With more than 6.5 million seniors estimated to have depression, mental health is something that all aging individuals—and their loved ones—should stay aware of. Unfortunately, this condition often goes unnoticed as people tend to confuse symptoms with other health issues or just assume they’re part of the natural aging process. If you’re concerned about depression and its impact on a loved one’s long-term elder care, here are a few important points to consider.
What Are the Signs of Depression Among Seniors?
While it’s normal for a person to feel blue every so often, those with depression may be persistently sad without any specific reasons behind the emotion. Others may express thoughts of hopelessness or worthlessness. And in some cases, a depressed individual may exhibit heightened anxiety, irritability, or restlessness.
Isolation is a common effect of depression among seniors, especially those who may be limited by poor mobility. Typically, people will lose interest in activities that they once enjoyed and be less likely to socialize with friends or family.
Trouble With Sleep
In some cases, depression will make it difficult for a person to sleep, causing them to experience insomnia or wake up extremely early in the morning. Others may experience the reverse effect and sleep for extended periods.
What Causes Depression In Seniors?
People of any age can have a higher risk of depression for many different reasons, such as having a family history of the condition, being overweight, or engaging in substance abuse.

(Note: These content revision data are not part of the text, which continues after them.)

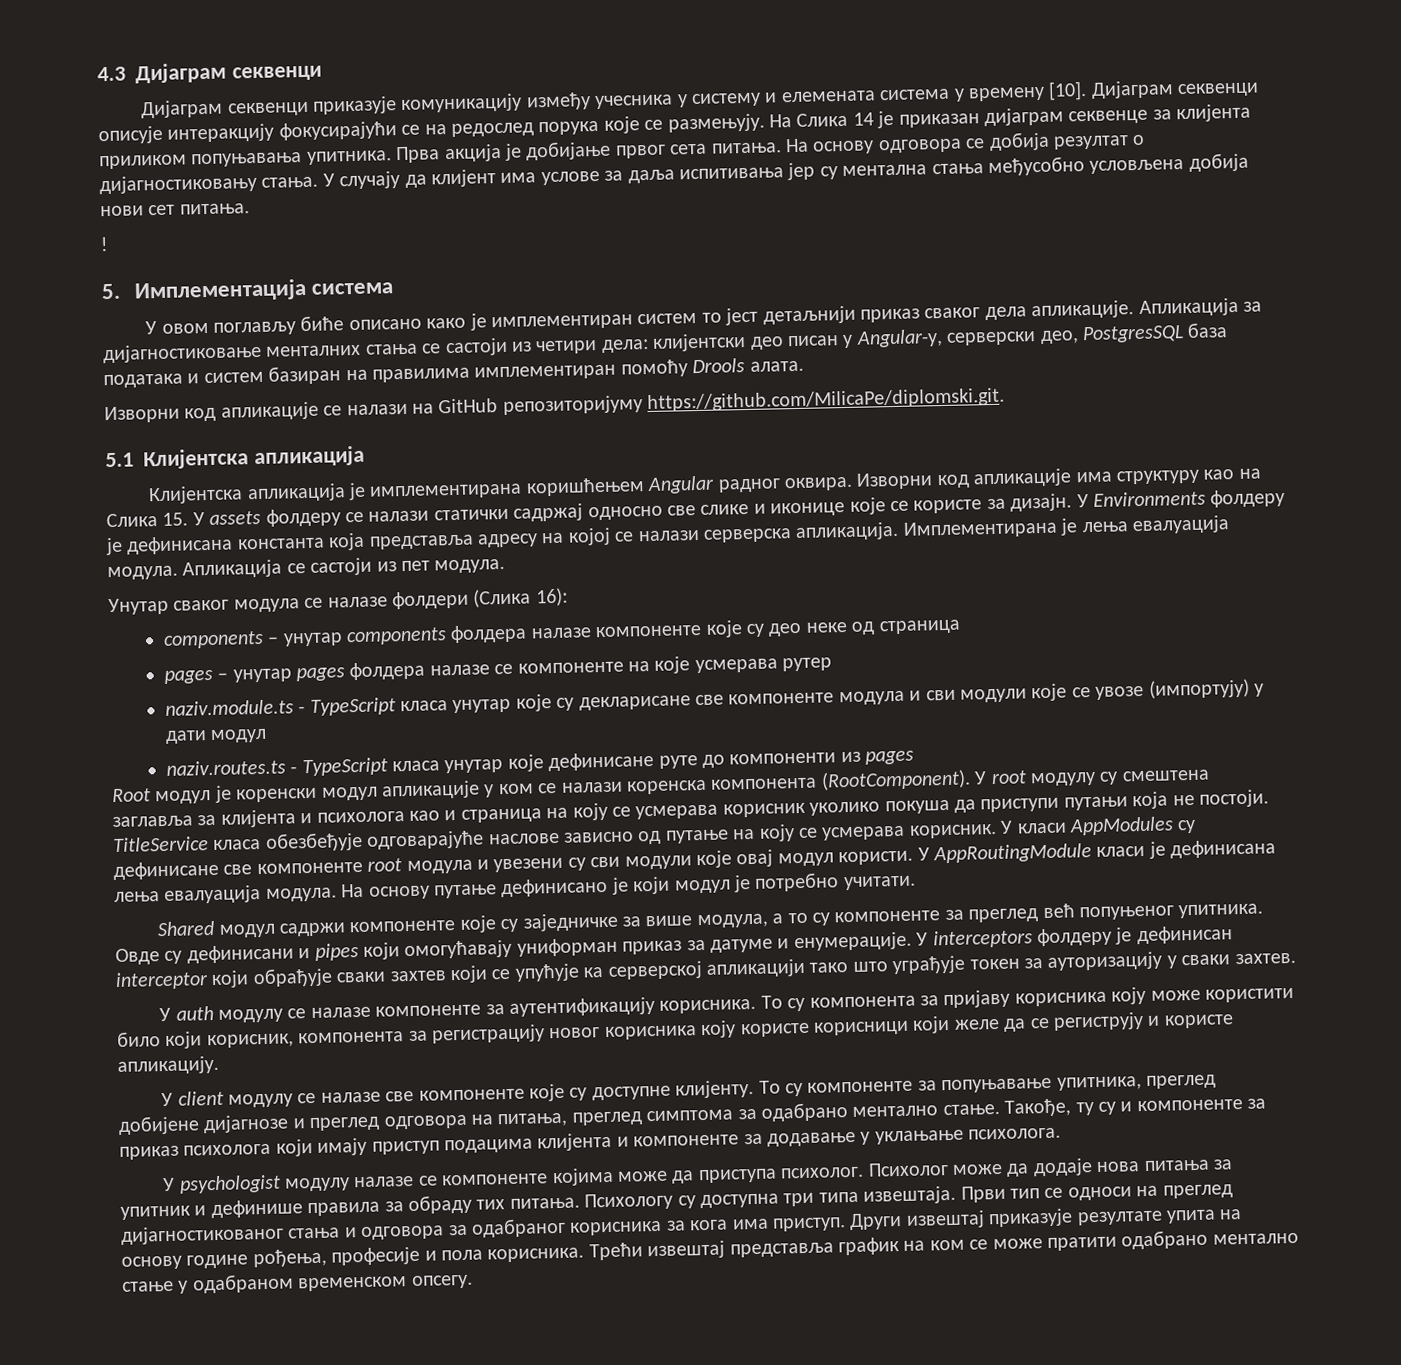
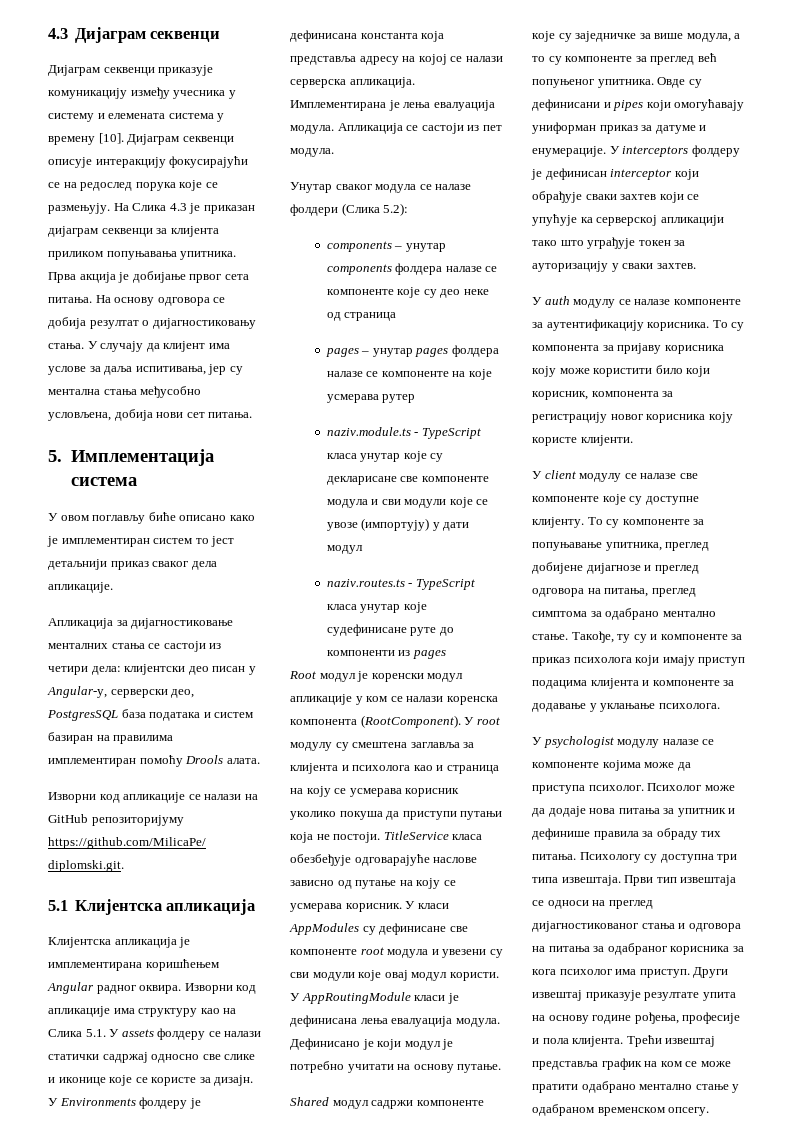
- На Слика 14 је приказан дијаграм секвенце за клијента приликом попуњавања упитника.
+ На Слика 4.3 је приказан дијаграм секвенци за клијента приликом попуњавања упитника.
- У случају да клијент има услове за даља испитивања јер су ментална стања међусобно условљена добија нови сет питања.
+ У случају да клијент има услове за даља испитивања, јер су ментална стања међусобно условљена, добија нови сет питања.
- !
- У овом поглављу биће описано како је имплементиран систем то јест детаљнији приказ сваког дела апликације. Апликација за дијагностиковање менталних стања се састоји из четири дела: клијентски део писан у Angular-у, серверски део, PostgresSQL база података и систем базиран на правилима имплементиран помоћу Drools алата.
+ У овом поглављу биће описано како је имплементиран систем то јест детаљнији приказ сваког дела апликације.
+ Апликација за дијагностиковање менталних стања се састоји из четири дела: клијентски део писан у Angular-у, серверски део, PostgresSQL база података и систем базиран на правилима имплементиран помоћу Drools алата.
- Изворни код апликације има структуру као на Слика 15. У assets фолдеру се налази статички садржај односно све слике и иконице које се користе за дизајн.
+ Изворни код апликације има структуру као на Слика 5.1. У assets фолдеру се налази статички садржај односно све слике и иконице које се користе за дизајн.
- Унутар сваког модула се налазе фолдери (Слика 16):
+ Унутар сваког модула се налазе фолдери (Слика 5.2):
- components – унутар components фолдера налазе компоненте које су део неке од страница
+ components – унутар components фолдера налазе се компоненте које су део неке од страница
- naziv.routes.ts - TypeScript класа унутар које дефинисане руте до компоненти из pages
+ naziv.routes.ts - TypeScript класа унутар које судефинисане руте до компоненти из pages
- На основу путање дефинисано је који модул је потребно учитати.
+ Дефинисано је који модул је потребно учитати на основу путање.
- То су компонента за пријаву корисника коју може користити било који корисник, компонента за регистрацију новог корисника коју користе корисници који желе да се региструју и користе апликацију.
+ То су компонента за пријаву корисника коју може користити било који корисник, компонента за регистрацију новог корисника коју користе клијенти.
- Први тип се односи на преглед дијагностикованог стања и одговора за одабраног корисника за кога има приступ.
+ Први тип извештаја се односи на преглед дијагностикованог стања и одговора на питања за одабраног корисника за кога психолог има приступ.
- Други извештај приказује резултате упита на основу године рођења, професије и пола корисника.
+ Други извештај приказује резултате упита на основу године рођења, професије и пола клијента.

However, depression is also known to co-occur with many chronic health issues that are common later in life, such as heart disease, diabetes, arthritis, dementia, and cancer. Some seniors may also develop what’s known as vascular depression—a form of the condition that’s linked to restricted blood flow.
How Can You Manage Depression?
Many cases of this mental health condition are treated using antidepressants—medications that help adjust brain chemistry. Long-term elder care may also be necessary to manage other underlying issues that may co-occur with depression, such as heart disease or dementia.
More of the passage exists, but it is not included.